Bold values indicate statistically significant (P<0.05).

^*Hypertension, diabetes, coronary heart disease, chronic kidney disease, cerebrovascular disease, chronic obstructive pulmonary disease, thyroiditis.

The median PFS for all patients was 10.6 months, and the median OS was 60.4 months (Supplementary Fig. S1). The patients who received CAPTEM as first-, second-, or ≥third-line of treatment had median PFS values of 16.1, 7.9, and 9.6 months, respectively (P = .01), and median OS values of 105.8, 47.2, and 24.1 months, respectively (P = .003; Fig. 1).

Figure 1.

Progression-free survival according to the line of treatment (first-line therapy, n = 139; second-line therapy, n = 118; ≥third-line therapy, n = 51 patients).

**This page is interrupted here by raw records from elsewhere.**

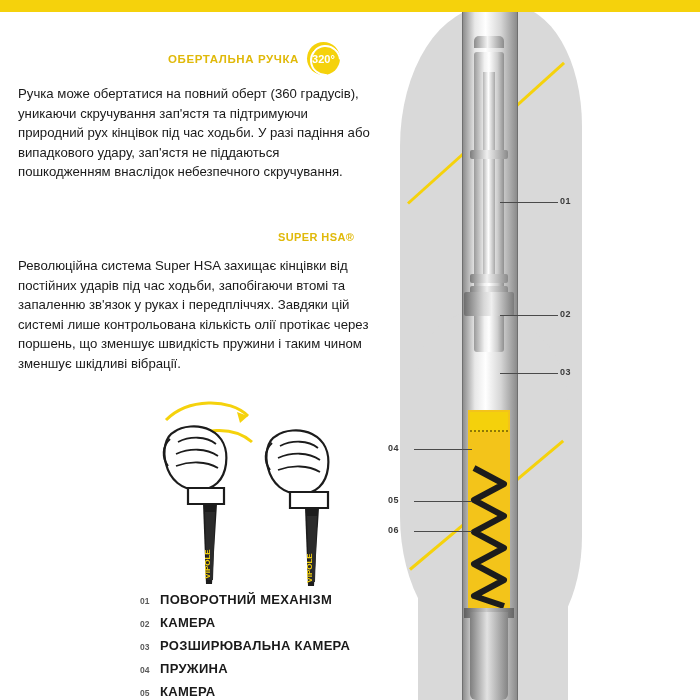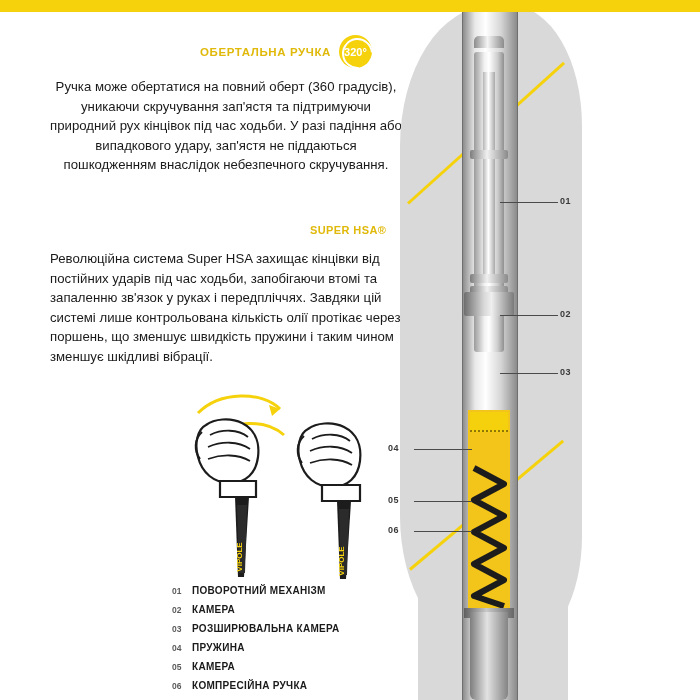"ОБЕРТАЛЬНА РУЧКА" .content { margin-left: 32px -> none; top: 17px -> 24px }
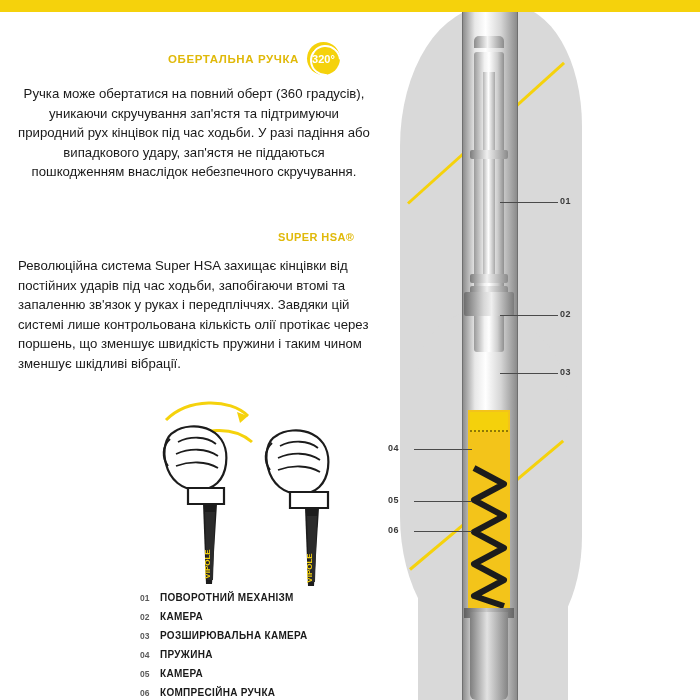"Ручка може обертатися на повний" #para1 { text-align: center -> none }
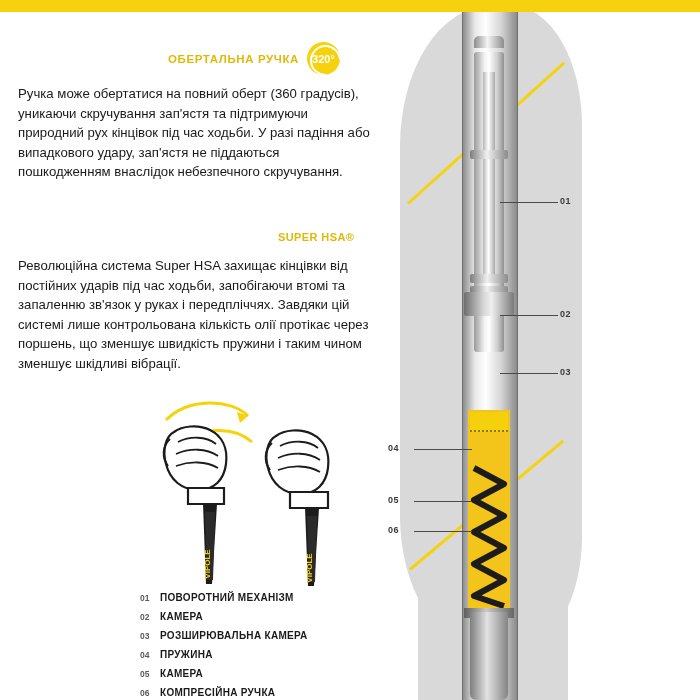"ПОВОРОТНИЙ МЕХАНІЗМ" .legend-label { font-size: 10px -> 13px }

The ORR of entire cohort was 42.2%, while the DCR was 68.1%. The patients who received CAPTEM as first-, second-, or ≥third-line had an ORR of 54.7%, 33.3%, and 30.0% (P < .001), respectively, and DCR of 71.5%, 65.0%, and 66.0%, respectively (P = .43; Table 2).

Table 2.

Best responses according to the line of treatment.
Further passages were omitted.